Maurice Hayes: 'If the Oireachtas is now willing to neuter its own watchdog, it is, to put it frankly, castrating itself'
IT IS risking the Mandy Rice-Davies riposte -- "Well, he would say that, wouldn't he!" -- for an ex-Ombudsman to argue that it is time the Government, the Oireachtas, and the general public took seriously the implications of sidelining a special report by Ombudsman Emily O'Reilly.
The report concerns the case of the family of a Donegal fisherman tragically lost at sea, with boat and crew, who had applied for compensation under a special, once-off, time-limited scheme to compensate families in similar circumstances.
Their application was rejected as having been made after the closing date. The Ombudsman found that the scheme itself was so badly framed and so poorly publicised as to fall far short of good administrative practice.
She recommended a compensatory payment to the family of €250,000. This was rejected by the Department of Agriculture and Fisheries. When the Ombudsman reported the matter to the Oireachtas in a special report (only the second since the office was established), the option of referring it to a committee for discussion was refused by a whipped vote in both houses.
It is not the purpose of this article to argue the merits of the Ombudsman's decision or to question whether the actions of the department were so flawed as to amount to maladministration.
However, the innocent bystander can only note the coincidence by which three-quarters of the available money went to only two claimants, who were both, by a happy chance, resident in the constituency of the minister most closely involved.
What is more important is that the decision strikes at the heart of parliamentary democracy. It calls into question not only the function of the Ombudsman, but the role of the Oireachtas itself. If the Oireachtas is willing to neuter its own watchdog, it is, in effect, castrating itself.
The prime function of the Oireachtas is to hold the Executive to account. It was to help parliament discharge this function that the office of Ombudsman was introduced in most modern democracies.
The Ombudsman was to be the investigating officer for parliament. He or she would burrow into departmental files, would have the power to question officials, and, where mistakes or miscarriages of administrative justice were found, to have these corrected and the rights of the citizen vindicated.
In most cases, it was assumed, this should be enough: the department would respect the Ombudsman's adjudication and act accordingly.
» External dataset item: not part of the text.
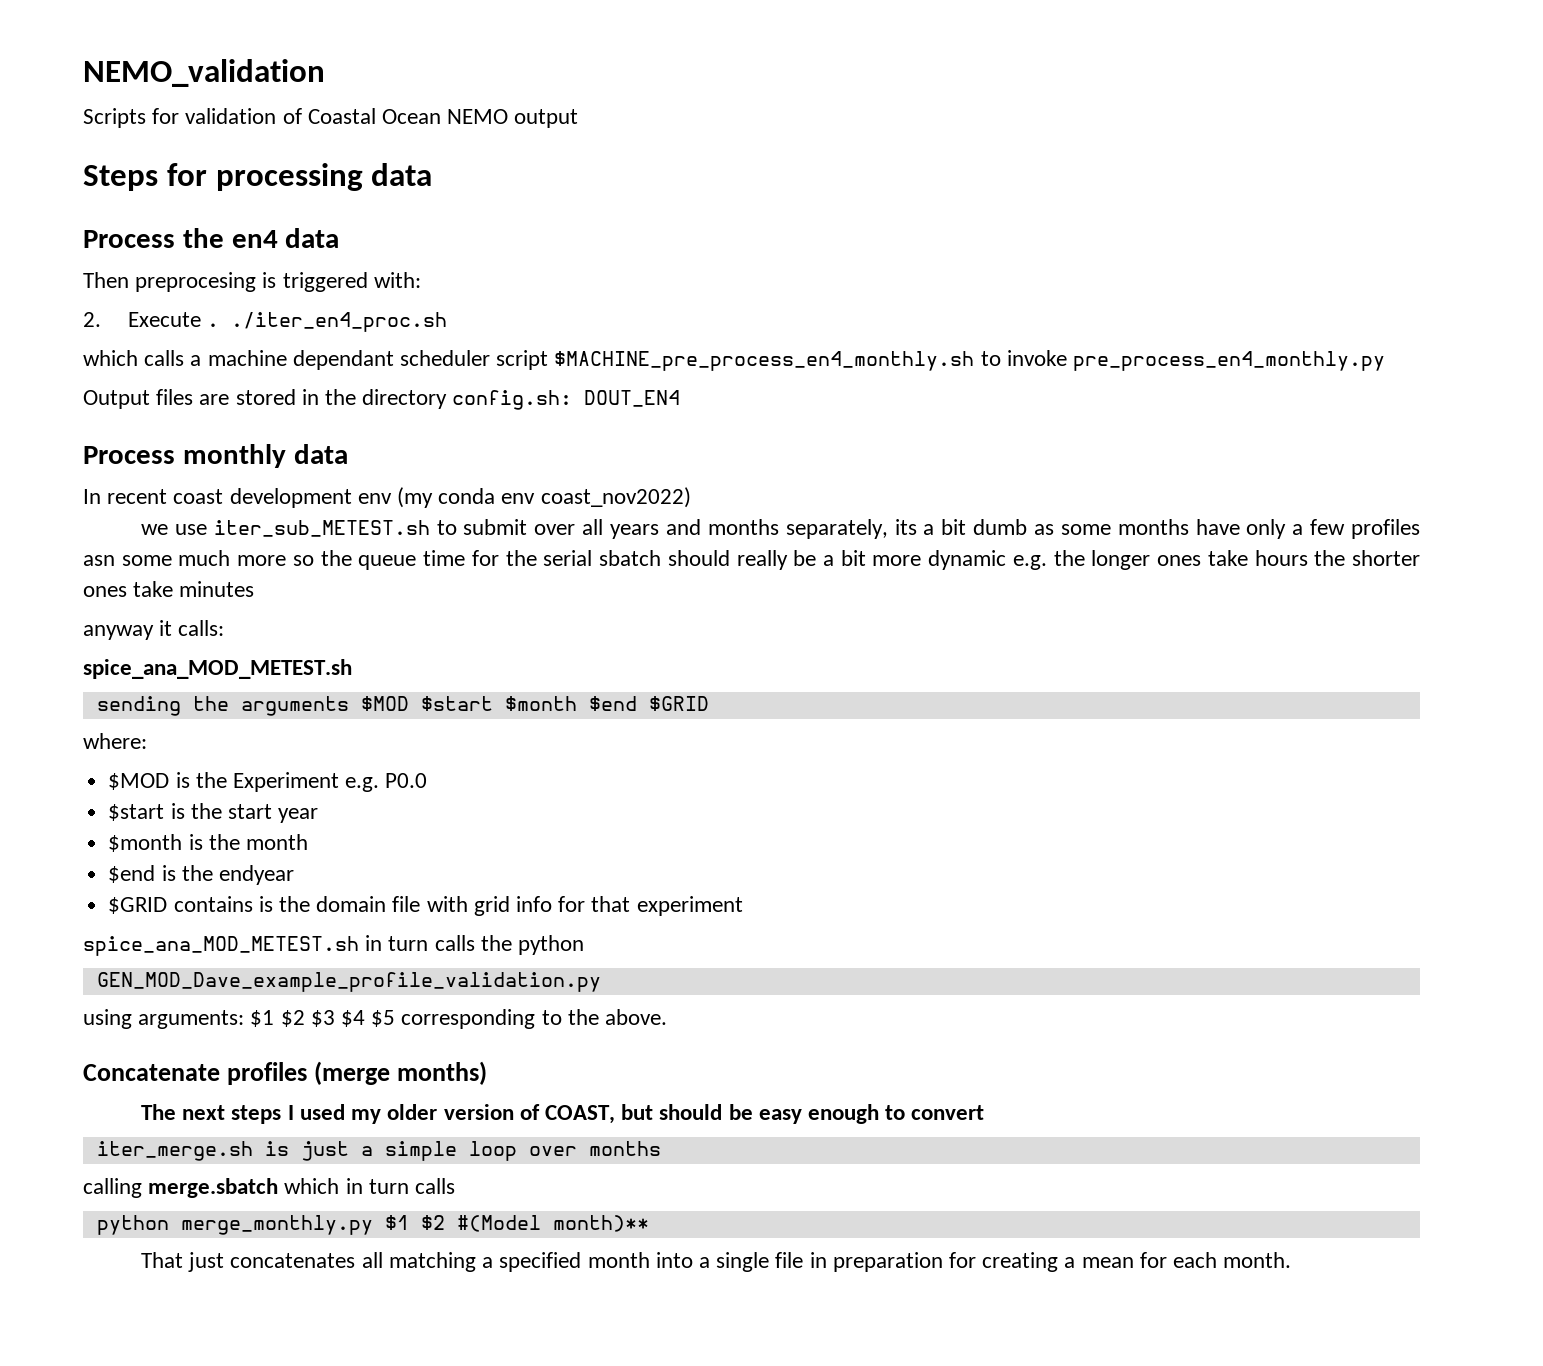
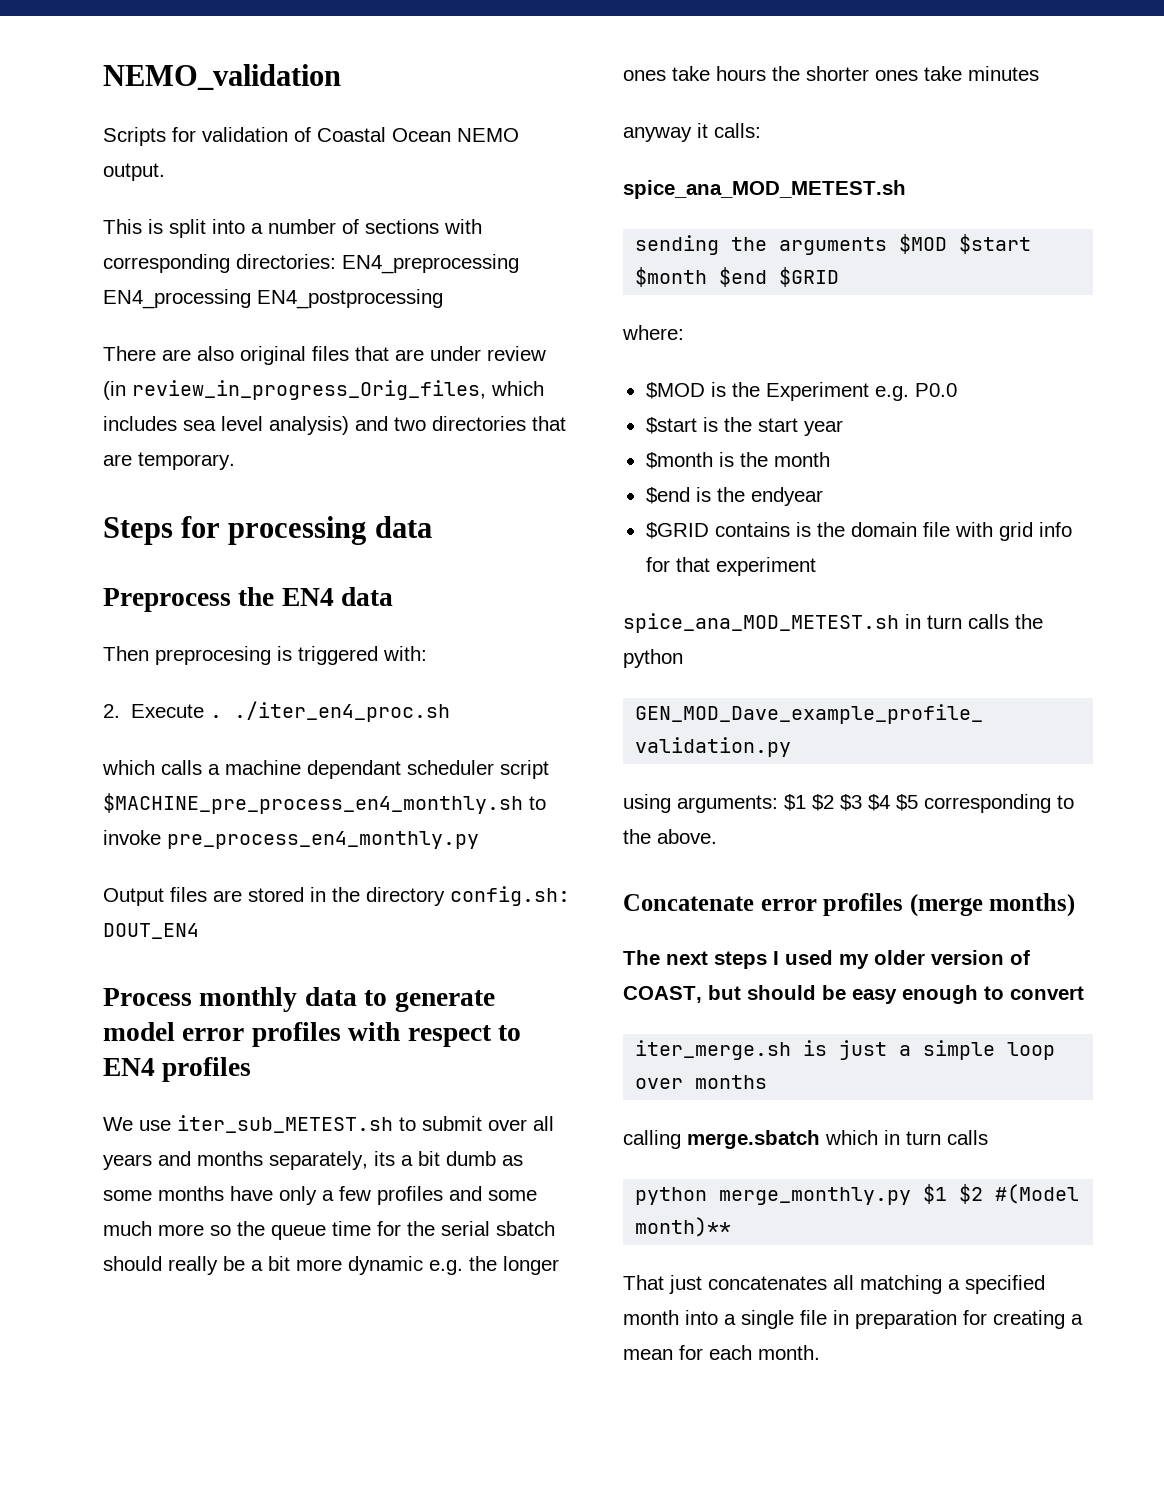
[514,109,579,128] output -> [103,163,165,181] [103,219,482,238] [103,254,519,274] [103,289,443,309] [103,346,546,365] [103,380,544,400] [103,416,566,435] [103,452,235,470] output. // This is split into a number of sections with corresponding directories: EN4_preprocessing EN4_processing EN4_postprocessing // There are also original files that are under review (in review_in_progress_Orig_files, which includes sea level analysis) and two directories that are temporary.
[83,228,278,248] Process the en4 -> [103,587,334,612] Preprocess the EN4
[83,487,691,508] [141,524,169,535] // In recent coast development env (my conda env coast_nov2022) // we -> [364,990,495,1012] [103,1022,522,1047] [103,1057,252,1082] [103,1117,133,1131] to generate model error profiles with respect to EN4 profiles // We
[83,555,115,566] asn -> [449,1186,482,1201] and
(220, 1072) none -> [760,899,817,911] error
In the unusual event that a department refused settlement, the act provided for a special report to be made to the Oireachtas.
The clear implication is that such a report would be seriously considered and debated by the Oireachtas, which would then decide whether or not the department and the Executive should be required to give effect to the recommendations of the Ombudsman.
Such is the prestige of the Ombudsman in most of the countries where the office has been established that there has been little need to have recourse to this power to make a special report.
It has happened only once before in Ireland, not more than a couple of times in Britain, and never in Northern Ireland.
In my own experience, the mere threat of a special report was enough to bring most departments into line and, where ministers were inclined to die in the ditch, they were quickly disabused by colleagues who were reluctant to go through the lobbies to defend the possibly indefensible.
The reason for all this having come unstuck in Ireland may be a change in the nature and composition of parliaments. In the simple Nordic innocence in which the Ombudsman was conceived, each member of parliament was an independent representative of his constituents, prepared to hold office-holders to account, not a member of a herd prepared to be driven through the voting lobbies by the whips.
The change in the nature of parliaments in Britain and Ireland is due to the consolidation of the power of political parties and the dominance of the payroll vote, and the virtual disappearance of independent-minded backbenchers, especially on the government side.
GOVERNMENTS of all parties have become used to imposing their will by force of numbers rather than by force of argument, and debate and democracy have suffered.
If this approach were to be applied to Ombudsman reports, it would mean impunity for departments.
Executive action could never be successfully challenged. The government will have appointed themselves as judge and jury in their own case, and the citizen, who may have suffered injustice, is left defenceless.
The Ombudsman is an officer of the Oireachtas. The least the Oireachtas can do is to respect the office and the integrity of the office-holder.
The way to do this is to allow a free vote on an Ombudsman special report. This can be done in a committee setting where both sides can be heard and a measured judgement taken. There is no argument that such a report should be inviolate, only that it should be fairly considered.
Not to do so is to hand untrammeled power to the Executive, secure in the belief that they cannot be challenged, and to diminish the Oireachtas. In this case, nobody is made responsible, because nobody can be held to account.